Paylaş
Yatıştırmak için “Alışırsın... Alışırsın...” dedim.
Aynı gün, yani pazartesi günü milyonlarca insan aynı duygular içinde bunalıyordu.
O gün milyonlarca insanın yüreği sızladı.
Teröristler büyük bir pervasızlıkla teslim olmaya değil, terör örgütünün zaferini devlete onaylatmaya geldiler.
Gerilla kıyafetleriyle...
Zafer işaretleriyle...
Onları sınır kapısında karşılayan devletin savcılarına “Biz PKK’lıyız” dediler.
“Sayın Öcalan’ın emri ile barış gönüllüsü olarak geldik” dediler.
“Dağa çıkmaktan, örgüte katılmaktan ve de yaptıklarımızdan pişman değiliz” dediler...
“Başbakan’a mektup getirdik... TC’den taleplerimiz var” dediler...
Ve yapılan pazarlık gereği serbest bırakıldılar.
Böylece zaferi onaylatmış oldular.
Sonra da 40 gün 40 gece sürecek gösteriler, şovlar başladı.
* * *
Oysa dünyada böyle süreçlerin kurallarını devletler koyar.
Böyle şartlı, şurtlu gelişleri Türkiye Cumhuriyeti Devleti kabul etmemeliydi.

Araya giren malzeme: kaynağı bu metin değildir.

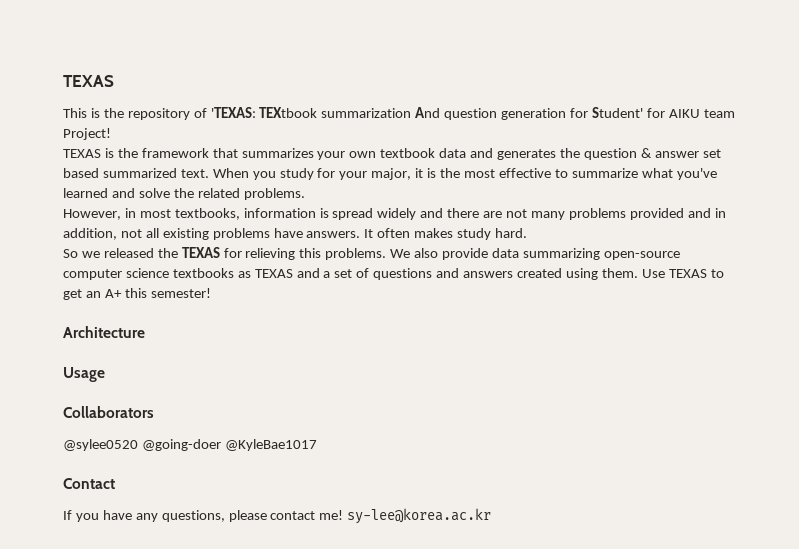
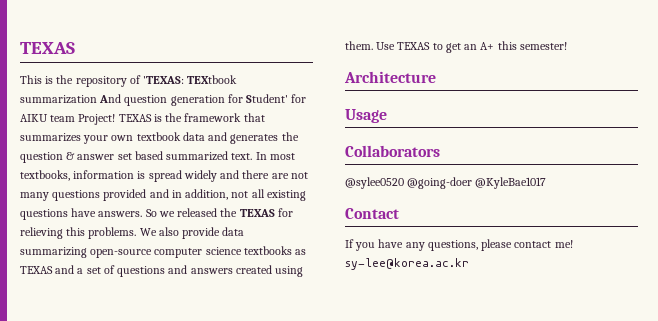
- This is the repository of 'TEXAS: TEXtbook summarization And question generation for Student' for AIKU team Project!
- TEXAS is the framework that summarizes your own textbook data and generates the question & answer set based summarized text.
+ This is the repository of 'TEXAS: TEXtbook summarization And question generation for Student' for AIKU team Project! TEXAS is the framework that summarizes your own textbook data and generates the question & answer set based summarized text.
- When you study for your major, it is the most effective to summarize what you've learned and solve the related problems.
- However, in most textbooks, information is spread widely and there are not many problems provided and in addition, not all existing problems have answers. It often makes study hard.
- So we released the TEXAS for relieving this problems.
+ In most textbooks, information is spread widely and there are not many questions provided and in addition, not all existing questions have answers. So we released the TEXAS for relieving this problems.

Şehitlerin ruhunun rahatsız edilmemesine özen gösterilmeliydi.
Gaziler bir kez daha öldürülmemeliydi.
Tablo o kadar rencide ediciydi ki, Başbakan bile DTP’lileri uyarmak gereğini duydu.
Oysa Başbakan icranın başı olarak bunlara izin vermemesi gereken kişiydi.

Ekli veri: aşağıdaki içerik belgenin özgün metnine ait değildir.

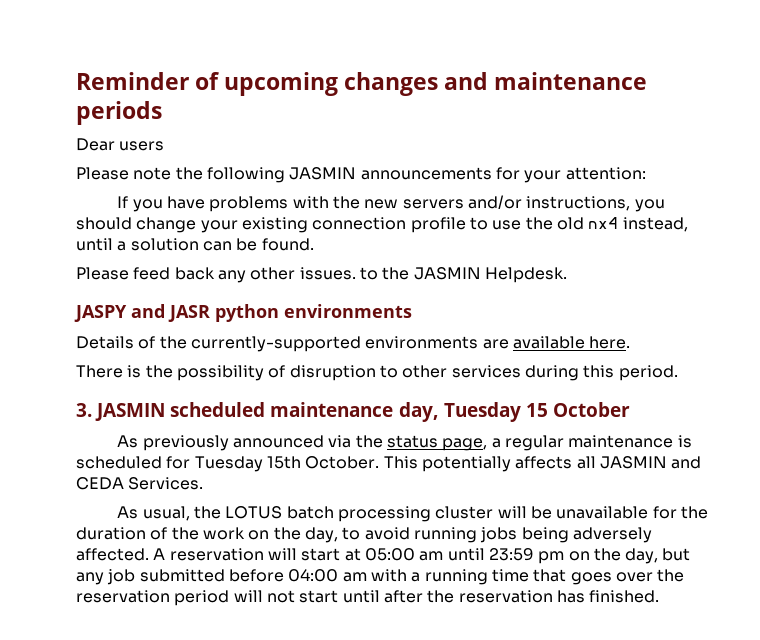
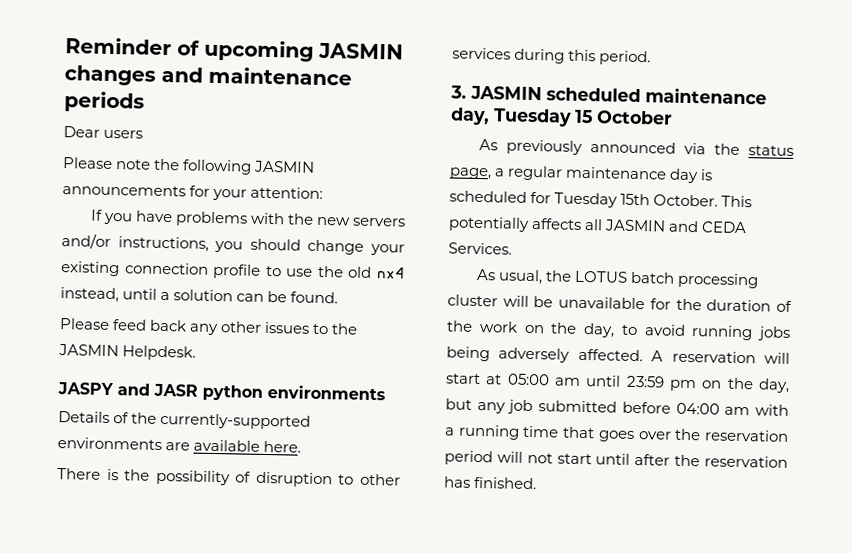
- Reminder of upcoming changes and maintenance periods
+ Reminder of upcoming JASMIN changes and maintenance periods
- Please feed back any other issues. to the JASMIN Helpdesk.
+ Please feed back any other issues to the JASMIN Helpdesk.
- As previously announced via the status page, a regular maintenance is scheduled for Tuesday 15th October.
+ As previously announced via the status page, a regular maintenance day is scheduled for Tuesday 15th October.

Bu ülkenin insanlarının yıllarca terör örgütünün verdiği acılara tahammül etmelerinin karşılığı bu mu olmalıydı?
Teröristlerin kahramanlar gibi gelmeleri, afra tafra ile devletin savcılarına ifade vermeleri kabul edilmemeliydi.

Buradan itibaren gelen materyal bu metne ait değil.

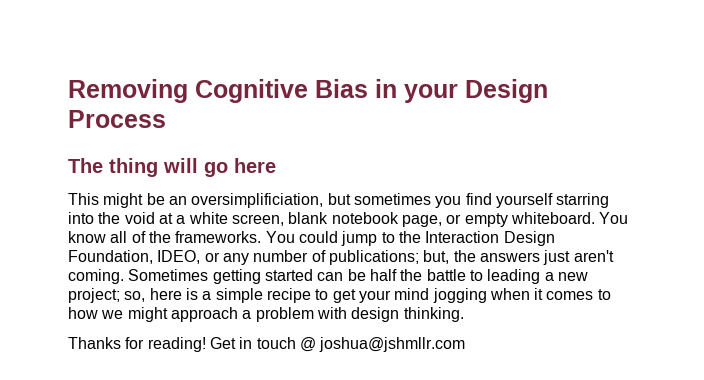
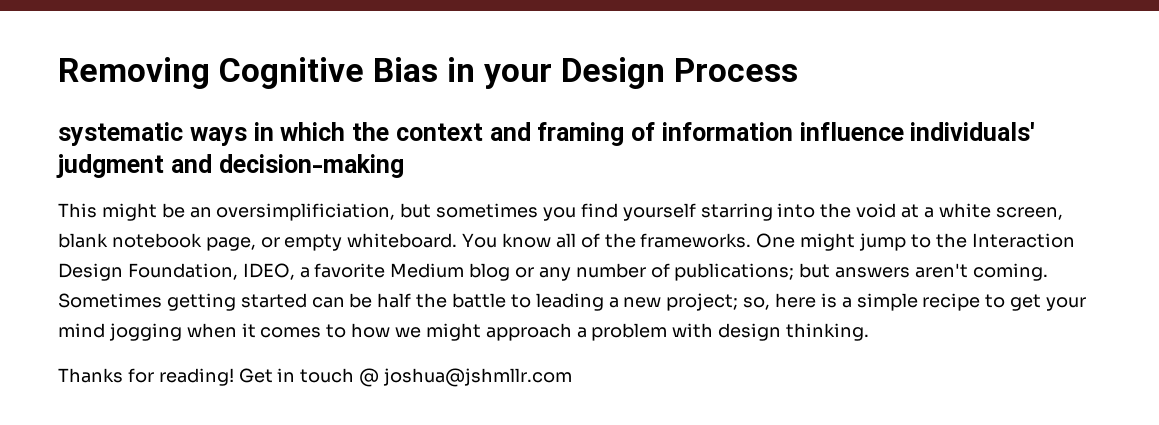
- The thing will go here
+ systematic ways in which the context and framing of information influence individuals' judgment and decision-making
- You could jump to the Interaction Design Foundation, IDEO, or any number of publications; but, the answers just aren't coming.
+ One might jump to the Interaction Design Foundation, IDEO, a favorite Medium blog or any number of publications; but answers aren't coming.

Dünyanın hiçbir ülkesinde yaşanmamış, yaşanmayacak bir süreçten geçiyoruz.
Madem dünyanın en kanlı terör örgütünün üyeleri sorgusuz sualsiz affedilecekti...
Madem böyle bir anlaşmaya boyun eğilmişti.
Parça parça gelişlere ne gerek vardı?
Hükümet bir genel af çıkarsaydı, bu iş kökünden hallolsaydı.
* * *
Türkiye Cumhuriyeti teröristlere karşı hukukunu uygulayamaz durumu da düşürülmezdi.
Şimdi vicdanlar teröristleri usulen sorgulayıp affederken bilim adamlarının, generallerin, yazarların, gazetecilerin boyunlarına terör örgütü üyesi yaftası asarak demir parmaklıklar arkasına kapatılmalarına nasıl razı olacak?
Bu durum, hukuk devletinin kurallarına nasıl sağdırılacak?
Bunun hesabını bu hükümet, sorgulamaya, yargılamaya katılan hukukçular nasıl verecek?
Adalet Bakanı kendisine dünya hukuk tarihinin kara sayfalarında yer verileceğini bilmiyor mu?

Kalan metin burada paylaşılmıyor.